Prompt: Return the material unaltered, line by line.
--- Material provided ---
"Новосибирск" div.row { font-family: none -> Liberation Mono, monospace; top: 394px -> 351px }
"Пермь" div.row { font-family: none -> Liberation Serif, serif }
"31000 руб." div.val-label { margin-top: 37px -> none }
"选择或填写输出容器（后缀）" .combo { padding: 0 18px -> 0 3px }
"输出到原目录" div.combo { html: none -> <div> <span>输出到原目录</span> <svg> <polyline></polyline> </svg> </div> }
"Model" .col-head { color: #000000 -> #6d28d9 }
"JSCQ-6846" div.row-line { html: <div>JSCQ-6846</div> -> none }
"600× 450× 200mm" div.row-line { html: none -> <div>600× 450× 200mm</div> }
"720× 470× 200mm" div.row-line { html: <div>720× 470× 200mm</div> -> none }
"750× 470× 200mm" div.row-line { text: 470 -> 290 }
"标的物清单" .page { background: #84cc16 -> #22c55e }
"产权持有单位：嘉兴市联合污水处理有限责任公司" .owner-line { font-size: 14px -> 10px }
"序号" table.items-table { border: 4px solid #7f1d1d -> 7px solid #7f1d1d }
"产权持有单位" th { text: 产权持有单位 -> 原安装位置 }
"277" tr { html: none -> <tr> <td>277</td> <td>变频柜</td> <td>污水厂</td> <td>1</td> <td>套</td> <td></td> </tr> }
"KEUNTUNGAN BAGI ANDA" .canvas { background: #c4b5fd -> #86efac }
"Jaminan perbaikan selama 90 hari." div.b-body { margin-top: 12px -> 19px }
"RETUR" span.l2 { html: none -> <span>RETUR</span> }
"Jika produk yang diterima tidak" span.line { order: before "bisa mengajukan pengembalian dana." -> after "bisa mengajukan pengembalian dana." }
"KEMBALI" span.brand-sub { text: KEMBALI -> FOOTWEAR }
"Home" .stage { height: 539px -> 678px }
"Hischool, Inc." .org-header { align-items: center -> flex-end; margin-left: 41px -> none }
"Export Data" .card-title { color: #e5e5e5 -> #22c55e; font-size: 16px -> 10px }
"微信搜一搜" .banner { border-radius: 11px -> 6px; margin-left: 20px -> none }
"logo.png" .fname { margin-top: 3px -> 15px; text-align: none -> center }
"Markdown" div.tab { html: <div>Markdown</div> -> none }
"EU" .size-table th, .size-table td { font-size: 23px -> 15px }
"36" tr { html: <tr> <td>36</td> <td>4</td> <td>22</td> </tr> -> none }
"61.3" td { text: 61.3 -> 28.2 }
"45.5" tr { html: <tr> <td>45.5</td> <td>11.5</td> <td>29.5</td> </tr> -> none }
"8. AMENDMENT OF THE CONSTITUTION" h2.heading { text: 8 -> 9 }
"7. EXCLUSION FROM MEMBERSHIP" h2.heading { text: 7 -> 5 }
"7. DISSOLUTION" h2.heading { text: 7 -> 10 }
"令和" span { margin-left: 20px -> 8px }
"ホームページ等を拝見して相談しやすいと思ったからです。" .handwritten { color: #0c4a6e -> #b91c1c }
---
Answer below:
"Новосибирск" div.row { font-family: none -> Liberation Mono, monospace; top: 394px -> 351px }
"Пермь" div.row { font-family: none -> Liberation Serif, serif }
"31000 руб." div.val-label { margin-top: 37px -> none }
"选择或填写输出容器（后缀）" .combo { padding: 0 18px -> 0 3px }
"输出到原目录" div.combo { html: none -> <div> <span>输出到原目录</span> <svg> <polyline></polyline> </svg> </div> }
"Model" .col-head { color: #000000 -> #6d28d9 }
"JSCQ-6846" div.row-line { html: <div>JSCQ-6846</div> -> none }
"600× 450× 200mm" div.row-line { html: none -> <div>600× 450× 200mm</div> }
"720× 470× 200mm" div.row-line { html: <div>720× 470× 200mm</div> -> none }
"750× 470× 200mm" div.row-line { text: 470 -> 290 }
"标的物清单" .page { background: #84cc16 -> #22c55e }
"产权持有单位：嘉兴市联合污水处理有限责任公司" .owner-line { font-size: 14px -> 10px }
"序号" table.items-table { border: 4px solid #7f1d1d -> 7px solid #7f1d1d }
"产权持有单位" th { text: 产权持有单位 -> 原安装位置 }
"277" tr { html: none -> <tr> <td>277</td> <td>变频柜</td> <td>污水厂</td> <td>1</td> <td>套</td> <td></td> </tr> }
"KEUNTUNGAN BAGI ANDA" .canvas { background: #c4b5fd -> #86efac }
"Jaminan perbaikan selama 90 hari." div.b-body { margin-top: 12px -> 19px }
"RETUR" span.l2 { html: none -> <span>RETUR</span> }
"Jika produk yang diterima tidak" span.line { order: before "bisa mengajukan pengembalian dana." -> after "bisa mengajukan pengembalian dana." }
"KEMBALI" span.brand-sub { text: KEMBALI -> FOOTWEAR }
"Home" .stage { height: 539px -> 678px }
"Hischool, Inc." .org-header { align-items: center -> flex-end; margin-left: 41px -> none }
"Export Data" .card-title { color: #e5e5e5 -> #22c55e; font-size: 16px -> 10px }
"微信搜一搜" .banner { border-radius: 11px -> 6px; margin-left: 20px -> none }
"logo.png" .fname { margin-top: 3px -> 15px; text-align: none -> center }
"Markdown" div.tab { html: <div>Markdown</div> -> none }
"EU" .size-table th, .size-table td { font-size: 23px -> 15px }
"36" tr { html: <tr> <td>36</td> <td>4</td> <td>22</td> </tr> -> none }
"61.3" td { text: 61.3 -> 28.2 }
"45.5" tr { html: <tr> <td>45.5</td> <td>11.5</td> <td>29.5</td> </tr> -> none }
"8. AMENDMENT OF THE CONSTITUTION" h2.heading { text: 8 -> 9 }
"7. EXCLUSION FROM MEMBERSHIP" h2.heading { text: 7 -> 5 }
"7. DISSOLUTION" h2.heading { text: 7 -> 10 }
"令和" span { margin-left: 20px -> 8px }
"ホームページ等を拝見して相談しやすいと思ったからです。" .handwritten { color: #0c4a6e -> #b91c1c }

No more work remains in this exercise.